→ **Exercise requirements**:
In the records below, find every line that contains "Card" and list it.

═══ Data ═══

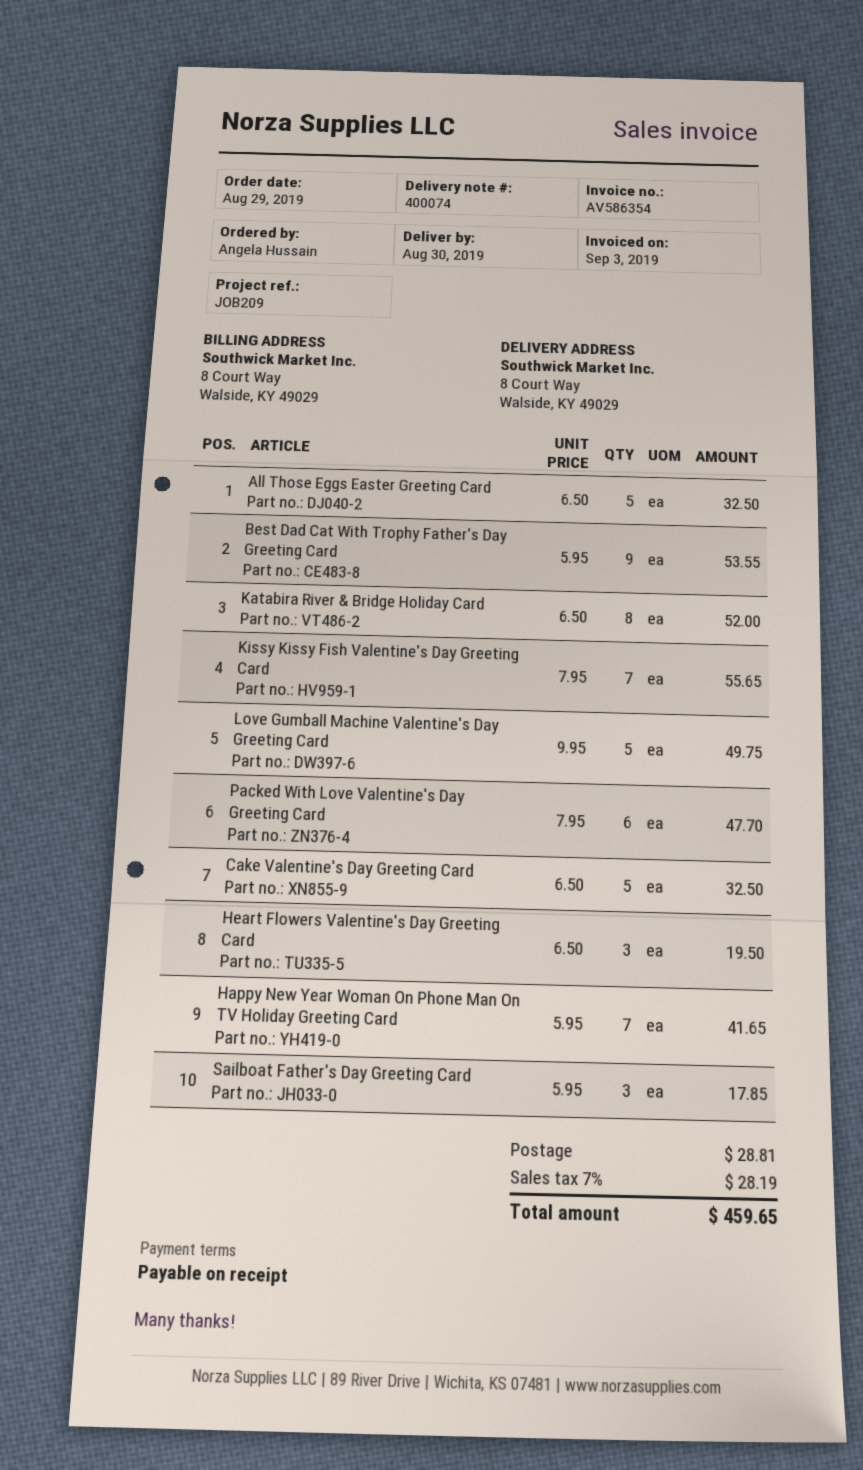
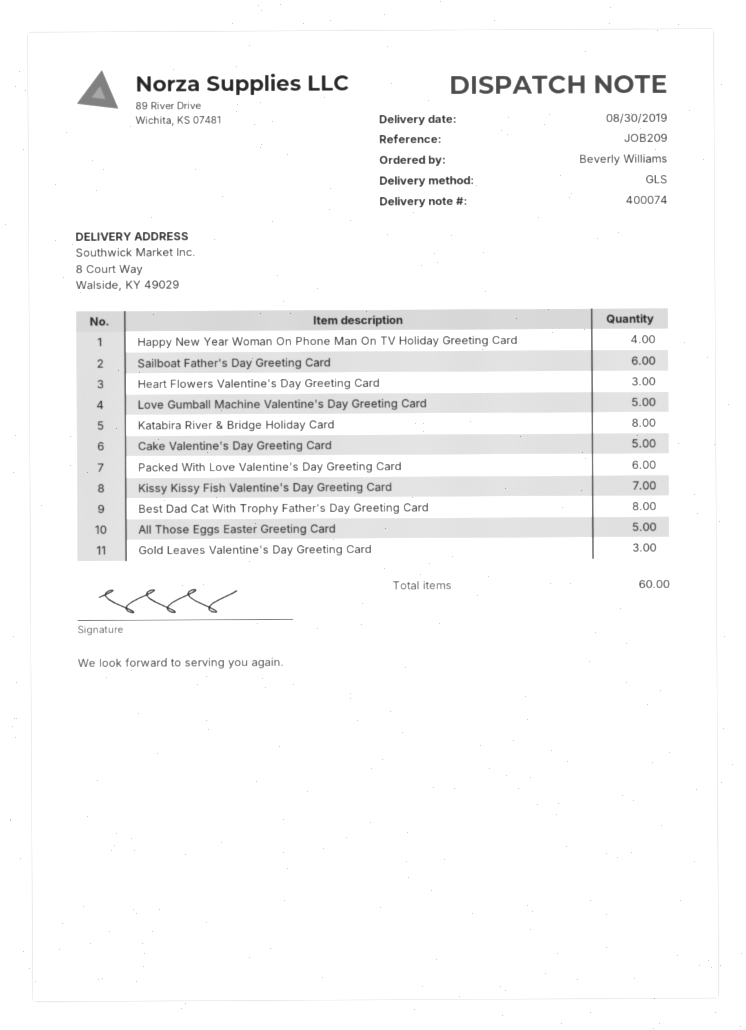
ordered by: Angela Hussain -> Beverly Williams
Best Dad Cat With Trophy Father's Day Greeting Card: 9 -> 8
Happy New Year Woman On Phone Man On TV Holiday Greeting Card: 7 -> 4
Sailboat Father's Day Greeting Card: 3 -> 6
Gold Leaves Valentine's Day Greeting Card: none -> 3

═══
═══ Data ═══

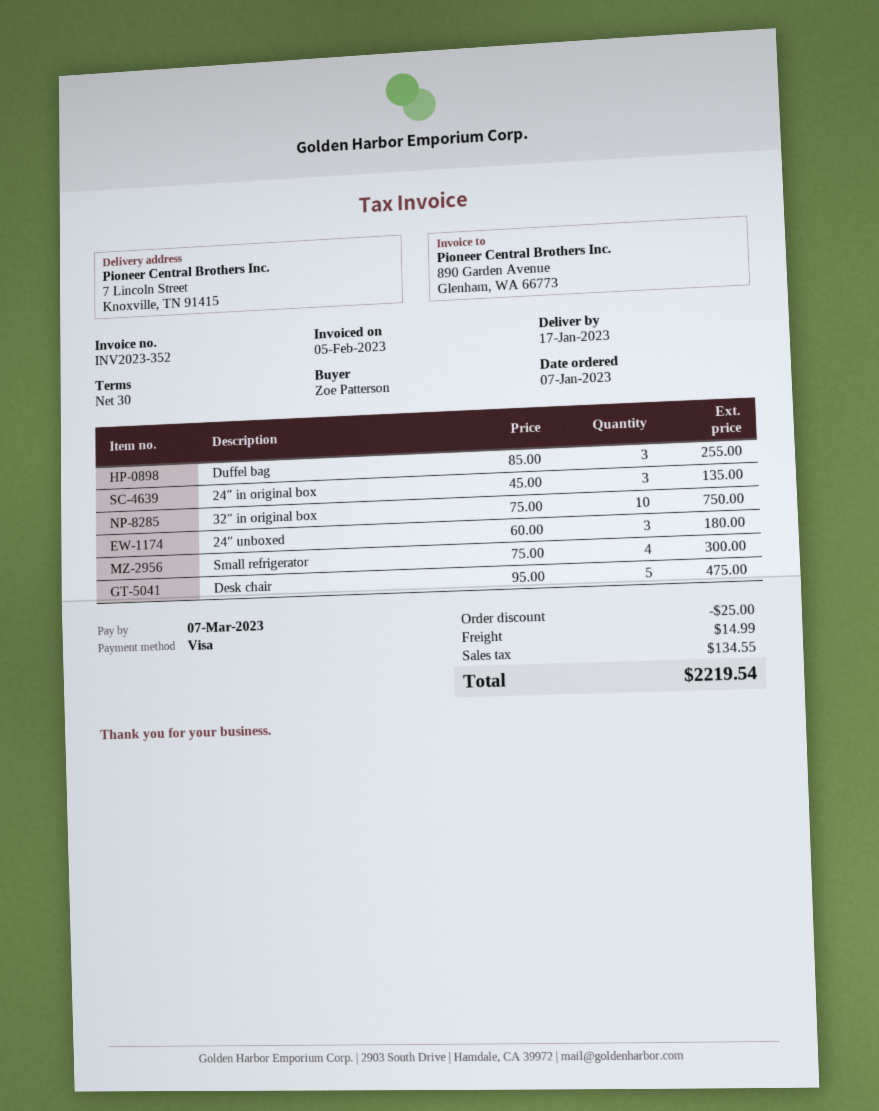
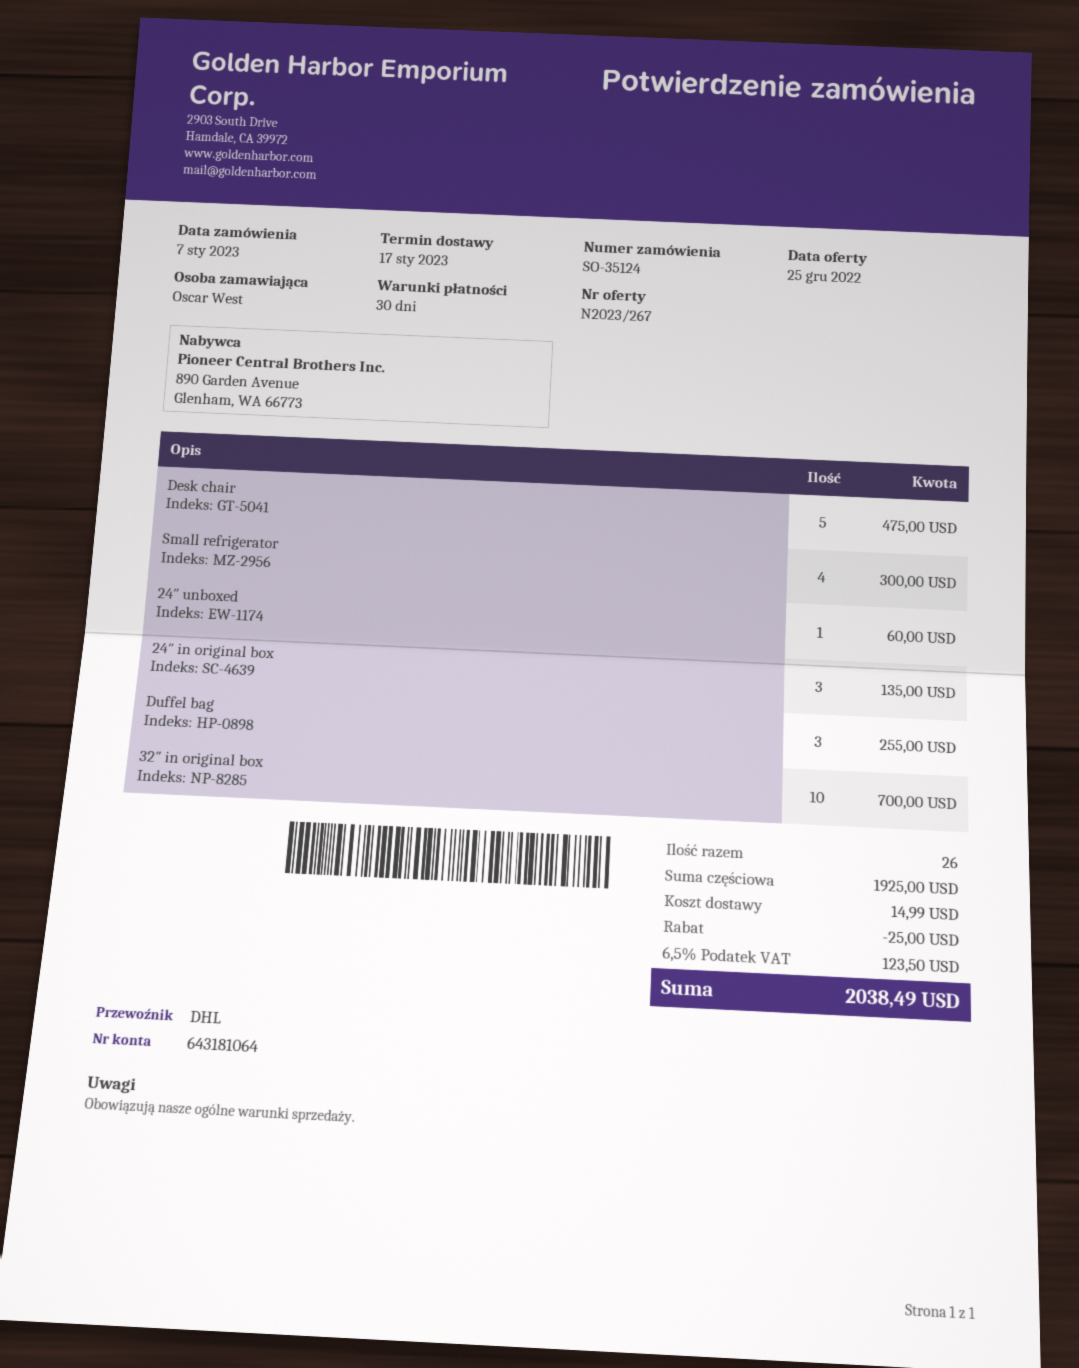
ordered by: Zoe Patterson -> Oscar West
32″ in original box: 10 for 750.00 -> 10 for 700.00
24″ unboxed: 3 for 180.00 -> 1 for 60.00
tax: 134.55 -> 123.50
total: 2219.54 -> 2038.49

═══
═══ Data ═══

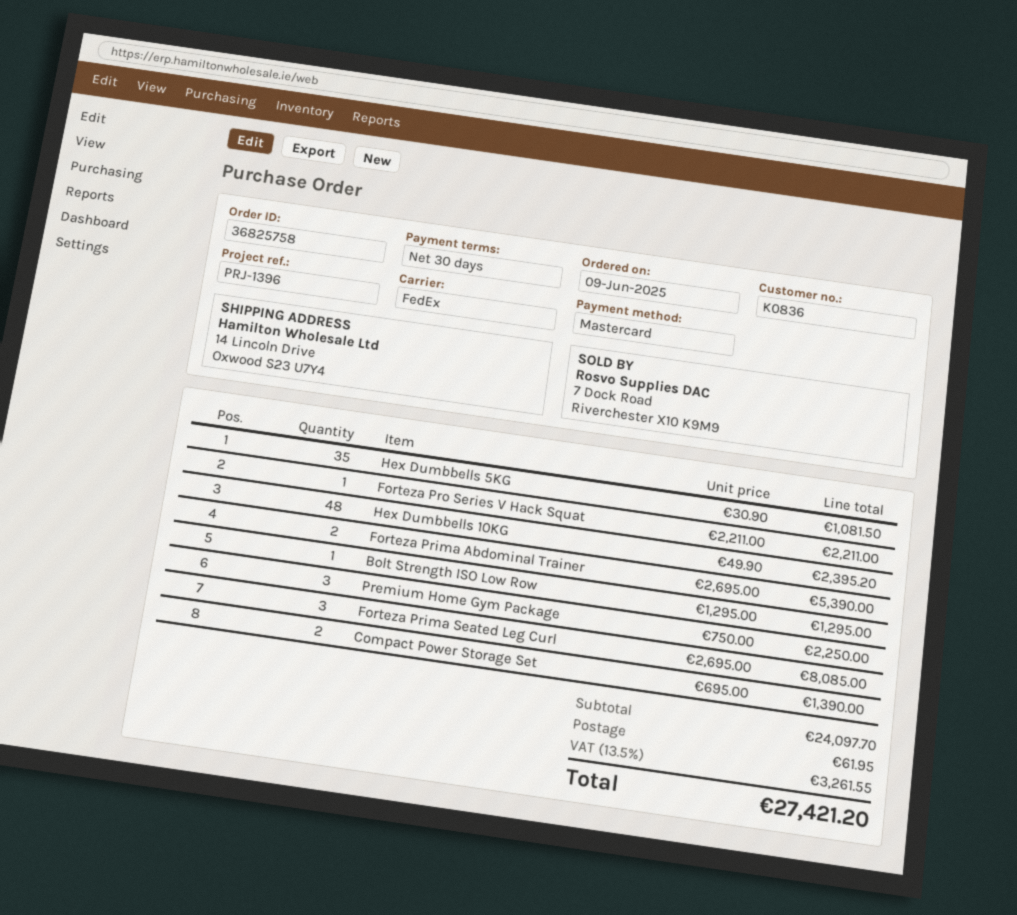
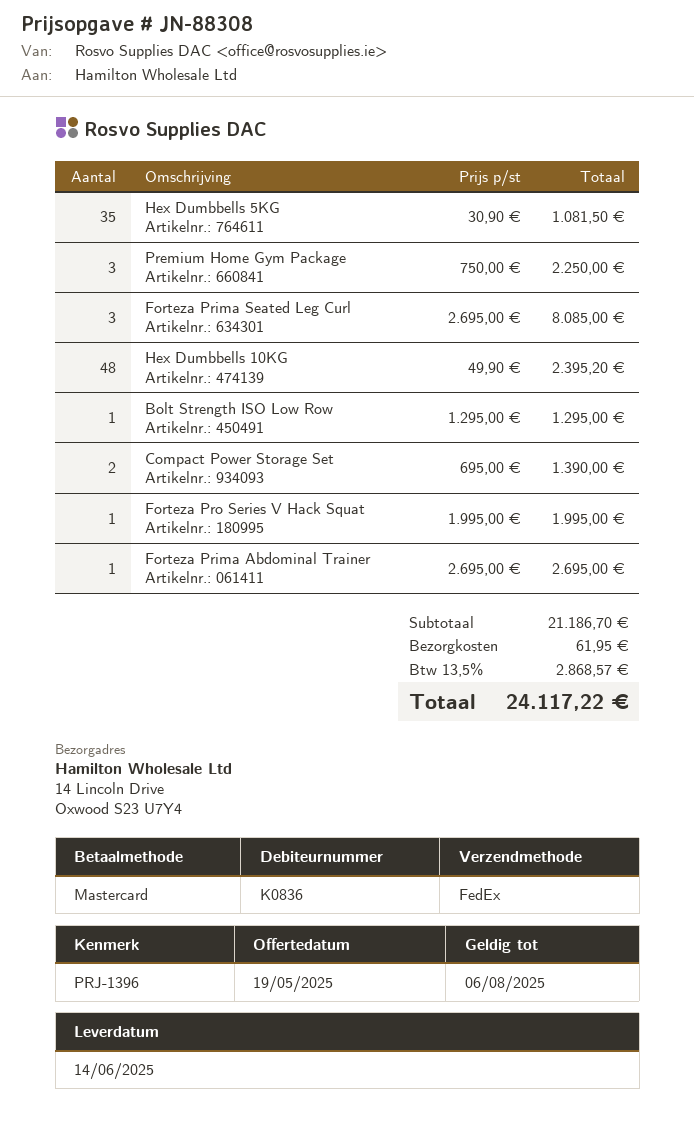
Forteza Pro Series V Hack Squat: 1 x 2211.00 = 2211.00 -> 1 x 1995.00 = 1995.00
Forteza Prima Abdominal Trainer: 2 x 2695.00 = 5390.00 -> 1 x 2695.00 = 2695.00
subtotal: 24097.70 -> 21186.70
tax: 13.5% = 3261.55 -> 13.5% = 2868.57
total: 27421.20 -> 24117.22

═══

→ **Written answer**:
Best Dad Cat With Trophy Father's Day Greeting Card: 9 -> 8
Happy New Year Woman On Phone Man On TV Holiday Greeting Card: 7 -> 4
Sailboat Father's Day Greeting Card: 3 -> 6
Gold Leaves Valentine's Day Greeting Card: none -> 3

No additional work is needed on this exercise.